## [Available data]

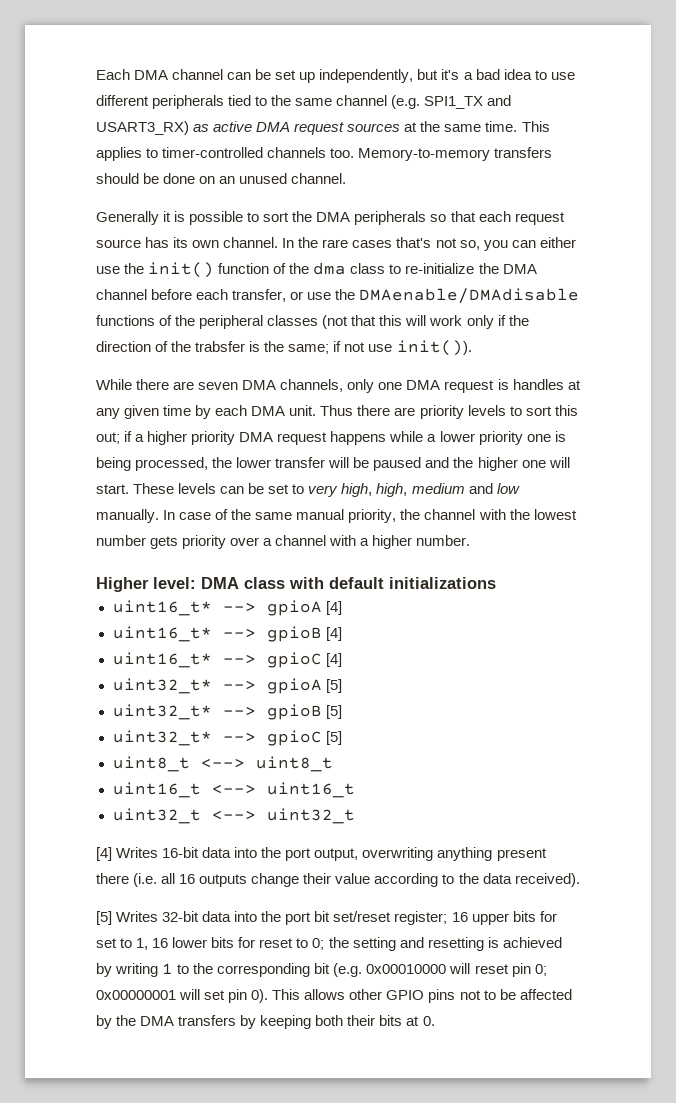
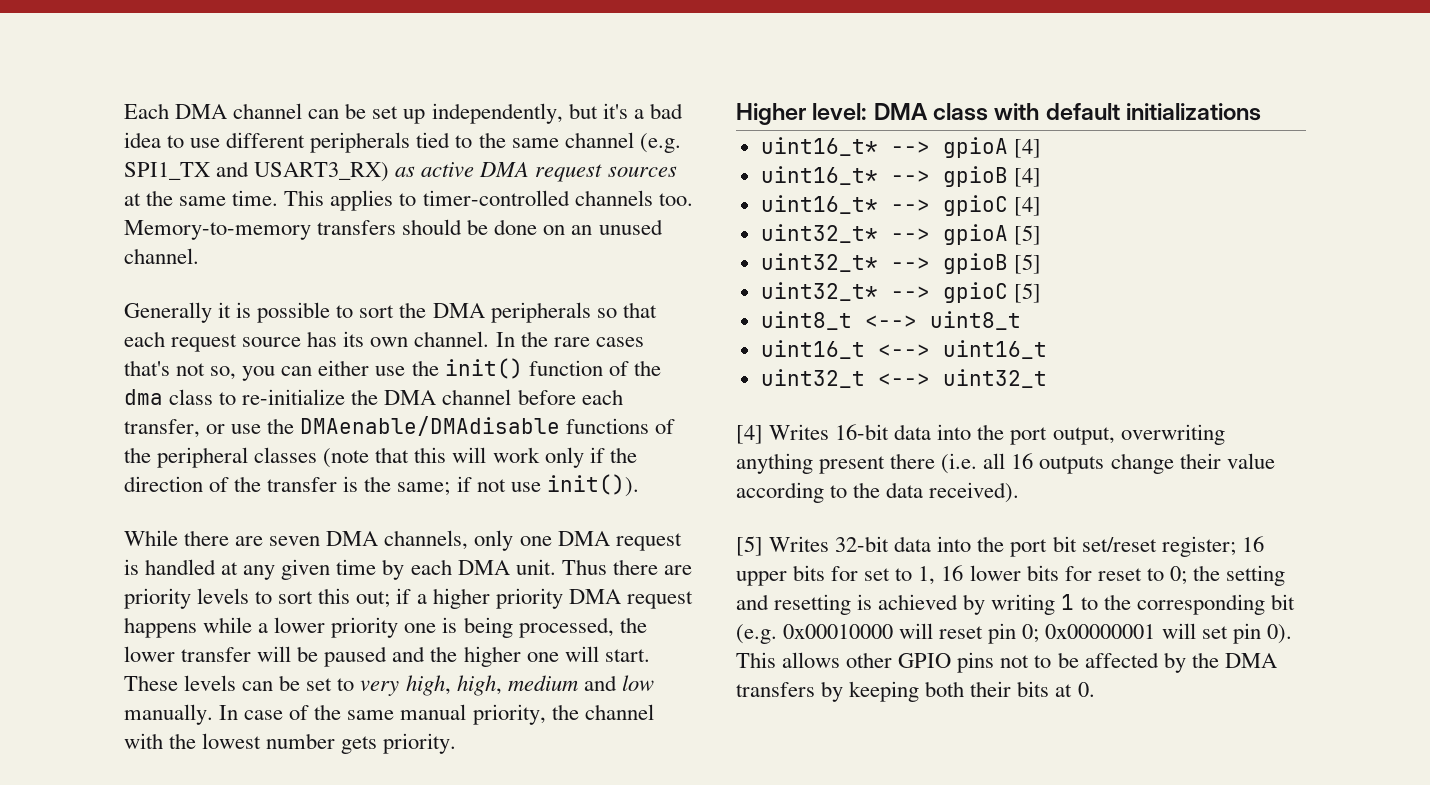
- In the rare cases that's not so, you can either use the init() function of the dma class to re-initialize the DMA channel before each transfer, or use the DMAenable/DMAdisable functions of the peripheral classes (not that this will work only if the direction of the trabsfer is the same; if not use init()).
+ In the rare cases that's not so, you can either use the init() function of the dma class to re-initialize the DMA channel before each transfer, or use the DMAenable/DMAdisable functions of the peripheral classes (note that this will work only if the direction of the transfer is the same; if not use init()).
- While there are seven DMA channels, only one DMA request is handles at any given time by each DMA unit.
+ While there are seven DMA channels, only one DMA request is handled at any given time by each DMA unit.
- In case of the same manual priority, the channel with the lowest number gets priority over a channel with a higher number.
+ In case of the same manual priority, the channel with the lowest number gets priority.

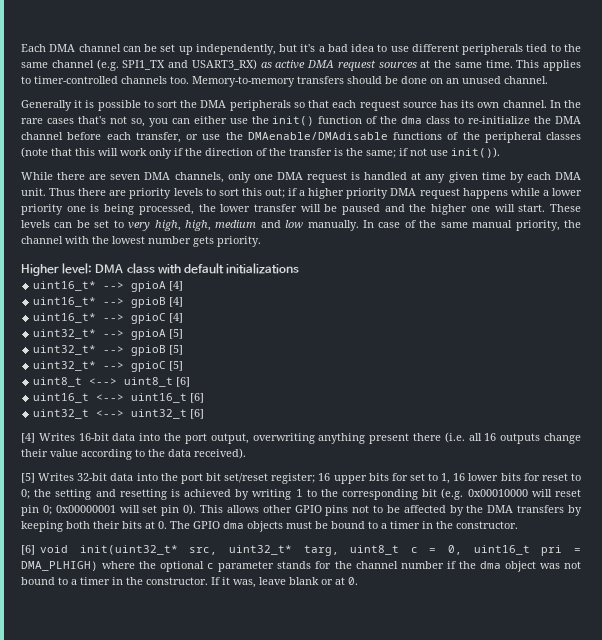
- uint8_t <--> uint8_t
+ uint8_t <--> uint8_t [6]
- uint16_t <--> uint16_t
+ uint16_t <--> uint16_t [6]
- uint32_t <--> uint32_t
+ uint32_t <--> uint32_t [6]
- This allows other GPIO pins not to be affected by the DMA transfers by keeping both their bits at 0.
+ This allows other GPIO pins not to be affected by the DMA transfers by keeping both their bits at 0. The GPIO dma objects must be bound to a timer in the constructor.
+ [6] void init(uint32_t* src, uint32_t* targ, uint8_t c = 0, uint16_t pri = DMA_PLHIGH) where the optional c parameter stands for the channel number if the dma object was not bound to a timer in the constructor. If it was, leave blank or at 0.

## [Your assignment]
The entries above hold a line with "request is handled" and a later line with "- In case of". Write out exactly those lines and all lines between, nothing more.

## [Reply]
+ While there are seven DMA channels, only one DMA request is handled at any given time by each DMA unit.
- In case of the same manual priority, the channel with the lowest number gets priority over a channel with a higher number.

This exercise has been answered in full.